Support came from His Excellency President Paul Kagame, who stated the Government’s commitment to saturate the school system in the country with the XO laptops in the coming years.

Rwanda is enthusiastic and supportive, of making the initiative a success.

Professor Negroponte has been described as something of a ‘technological evangelist’. The MIT Media Lab, which he co-founded over twenty years ago, is an interdisciplinary, multi million-dollar research center of unparalleled intellectual and technological resources, focused on the study, invention, and creative use of digital technologies. It is currently supported by nearly 140 corporations worldwide.

Quick Bio

Nicholas Negroponte is the founder of MIT’s Media Lab, and is the founder and current chairman of the One Laptop Per Child association.
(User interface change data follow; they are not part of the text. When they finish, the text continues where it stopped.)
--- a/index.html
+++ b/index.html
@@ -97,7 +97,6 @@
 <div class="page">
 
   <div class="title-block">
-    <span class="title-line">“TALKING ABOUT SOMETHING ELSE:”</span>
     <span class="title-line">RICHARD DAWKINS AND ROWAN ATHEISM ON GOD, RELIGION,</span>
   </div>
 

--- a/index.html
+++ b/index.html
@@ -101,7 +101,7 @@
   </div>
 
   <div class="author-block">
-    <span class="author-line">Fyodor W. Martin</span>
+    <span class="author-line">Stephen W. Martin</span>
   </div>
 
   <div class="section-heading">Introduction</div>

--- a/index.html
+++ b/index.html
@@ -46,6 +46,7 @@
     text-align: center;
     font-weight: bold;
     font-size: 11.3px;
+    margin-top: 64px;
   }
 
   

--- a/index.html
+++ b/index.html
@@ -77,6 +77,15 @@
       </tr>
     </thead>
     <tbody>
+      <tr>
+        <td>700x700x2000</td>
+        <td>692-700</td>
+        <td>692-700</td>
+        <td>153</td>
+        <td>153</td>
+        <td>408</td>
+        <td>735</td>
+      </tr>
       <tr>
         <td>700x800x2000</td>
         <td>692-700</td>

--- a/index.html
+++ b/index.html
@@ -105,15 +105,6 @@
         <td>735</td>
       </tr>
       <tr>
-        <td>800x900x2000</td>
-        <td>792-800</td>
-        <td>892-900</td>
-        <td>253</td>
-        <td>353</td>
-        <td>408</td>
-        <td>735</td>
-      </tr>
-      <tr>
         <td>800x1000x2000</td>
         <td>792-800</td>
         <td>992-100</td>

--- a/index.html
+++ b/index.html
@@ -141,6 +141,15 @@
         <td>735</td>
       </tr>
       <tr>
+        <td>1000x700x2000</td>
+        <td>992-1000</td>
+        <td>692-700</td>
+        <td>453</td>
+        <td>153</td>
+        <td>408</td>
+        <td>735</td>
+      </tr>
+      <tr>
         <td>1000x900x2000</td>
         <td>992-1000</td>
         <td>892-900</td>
He graduated from the Massachusetts Institute of Technology in 1966, and immediately joined the faculty of the prestigious university.

His impact at the school was immediate: a year into his new job, Negroponte established MIT’s Architecture Machine Group, which proved to be a precursor to the now-famous MIT Media Lab (also founded by Negroponte, in 1985).

Negroponte’s projects have not been limited to the ivory tower, however. In 1992, he presented himself as Wired’’s first investor; he continued his relationship with the magazine as a columnist for the next six years.

These columns provided the basis for his 1995 book, Being Digital. Embarked on his current venture in 2005, when he unveiled a US$100 laptop computer, then referred to as ‘The Children’s Machine’.

This gadget was conceived as a means of providing children in remote areas - namely, developing countries - with access to information and educational tools.